On January 8, COUR Pharmaceuticals achieved a key regulatory breakthrough when its investigational therapy CNP-104 received Orphan Drug Designation for the treatment of primary biliary cholangitis (PBC). This autoimmune liver disease currently lacks curative therapies, and CNP-104’s positive results from its Phase 2a clinical trial have reinforced its potential. The Orphan Drug Designation offers COUR several benefits, including market exclusivity upon approval, tax credits, and waiver of certain FDA fees—critical incentives for developing treatments for rare diseases.

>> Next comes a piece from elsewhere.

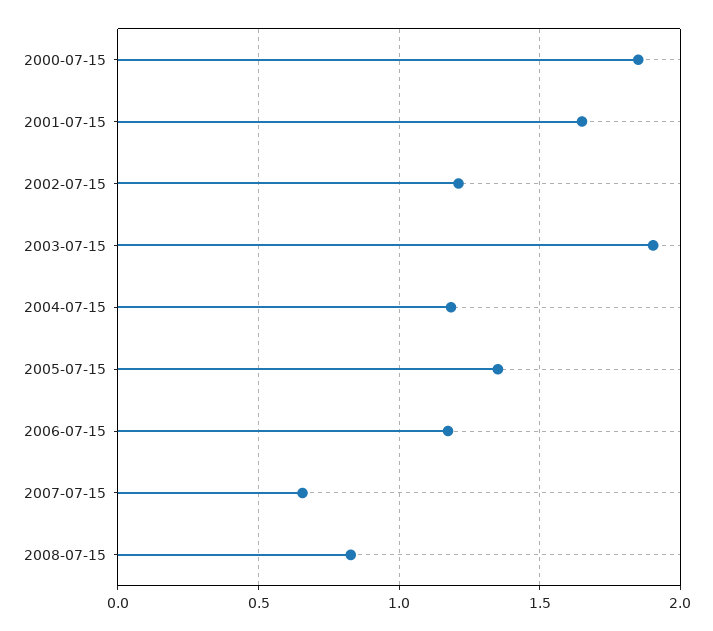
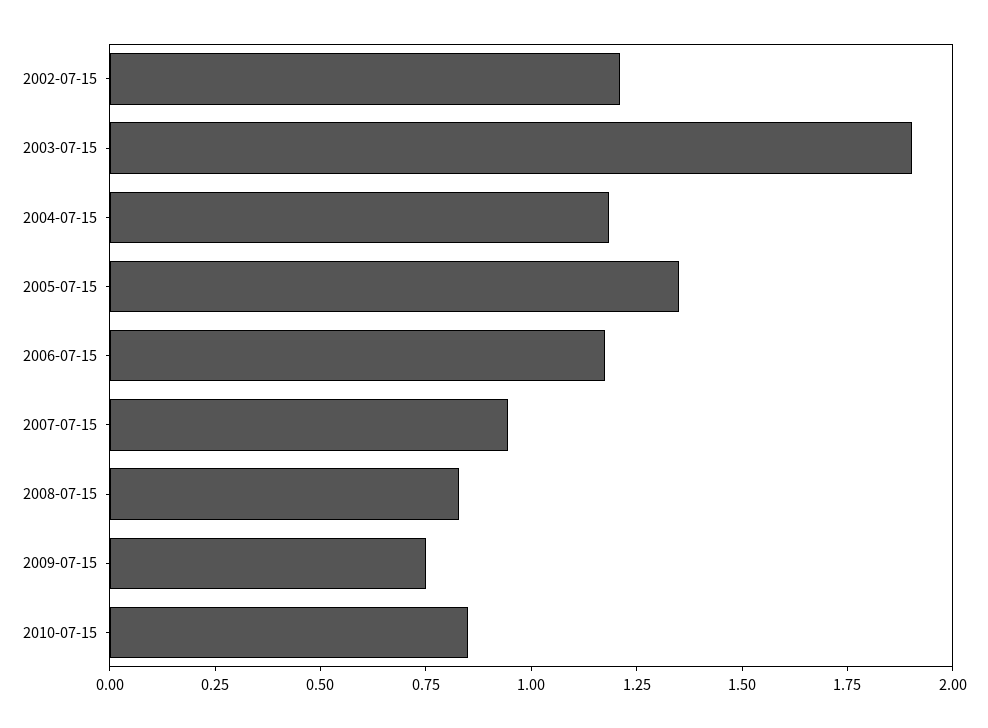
2000-07-15: 1.85 -> none
2001-07-15: 1.65 -> none
2007-07-15: 0.65 -> 0.95
2009-07-15: none -> 0.75
2010-07-15: none -> 0.85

Astellas Pharma announced on January 9 that the FDA had accepted its supplemental New Drug Application (sNDA) for avacincaptad pegol, commercially known as IZERVAY. This anti-complement C5 inhibitor is being evaluated for geographic atrophy secondary to age-related macular degeneration (AMD), a leading cause of irreversible vision loss. The acceptance of the sNDA sets a Prescription Drug User Fee Act (PDUFA) action date for February 26, 2025. If approved, this would broaden the therapeutic scope of IZERVAY, which is already approved for other retinal conditions.
On January 10, Bayer submitted an sNDA for finerenone (KERENDIA) to expand its indication to include heart failure patients with a left ventricular ejection fraction (LVEF) greater than or equal to 40%. This subgroup represents those with either preserved or mildly reduced ejection fraction, a population for whom treatment options remain limited. Finerenone, already approved for chronic kidney disease associated with type 2 diabetes, has shown promise in reducing cardiovascular risks in this extended patient cohort.

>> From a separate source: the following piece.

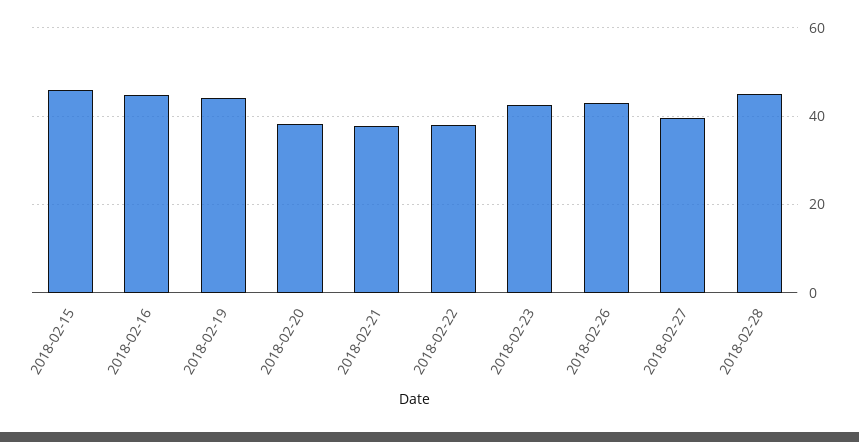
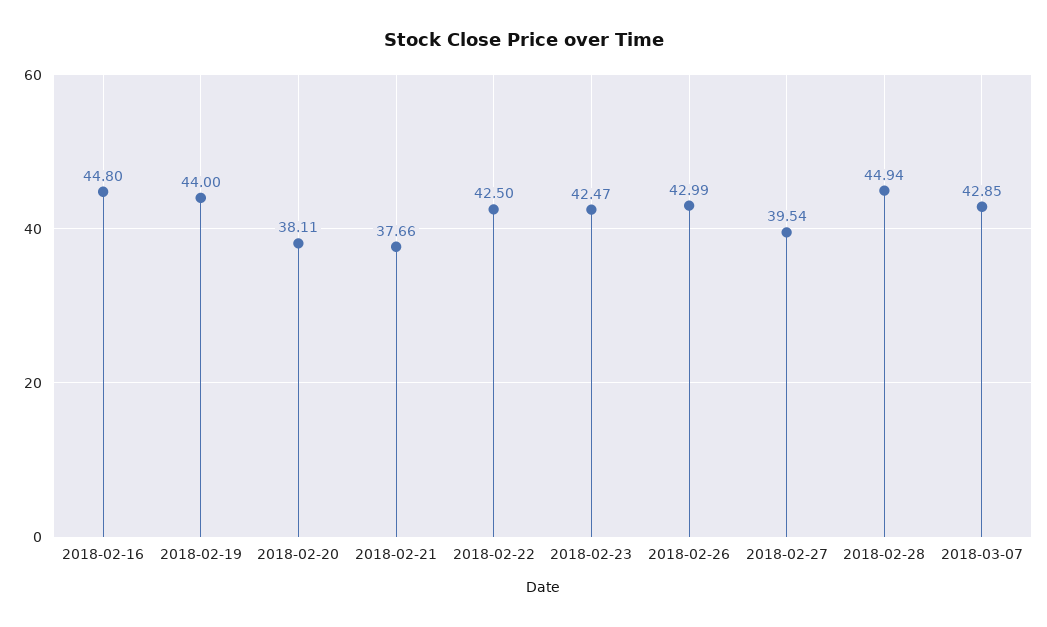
2018-02-15: 46 -> none
2018-02-22: 38 -> 42.5
2018-03-07: none -> 42.85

Perhaps the most groundbreaking development came on January 15, when Eli Lilly received full FDA approval for mirikizumab, marketed as Omvoh, for the treatment of moderate-to-severe Crohn’s disease. This marks the first biologic therapy approved for Crohn’s disease in over 15 years that includes two-year data from Phase 3 clinical trials. Omvoh targets the p19 subunit of interleukin-23 (IL-23), offering a novel mechanism of action that could set a new standard for long-term disease management in inflammatory bowel disease.
Collectively, these FDA actions highlight a week of substantial regulatory momentum. From orphan drug designations to approvals in immunology and cardiology, the agency’s decisions reflect an ongoing commitment to addressing complex and high-burden medical conditions through innovative therapies.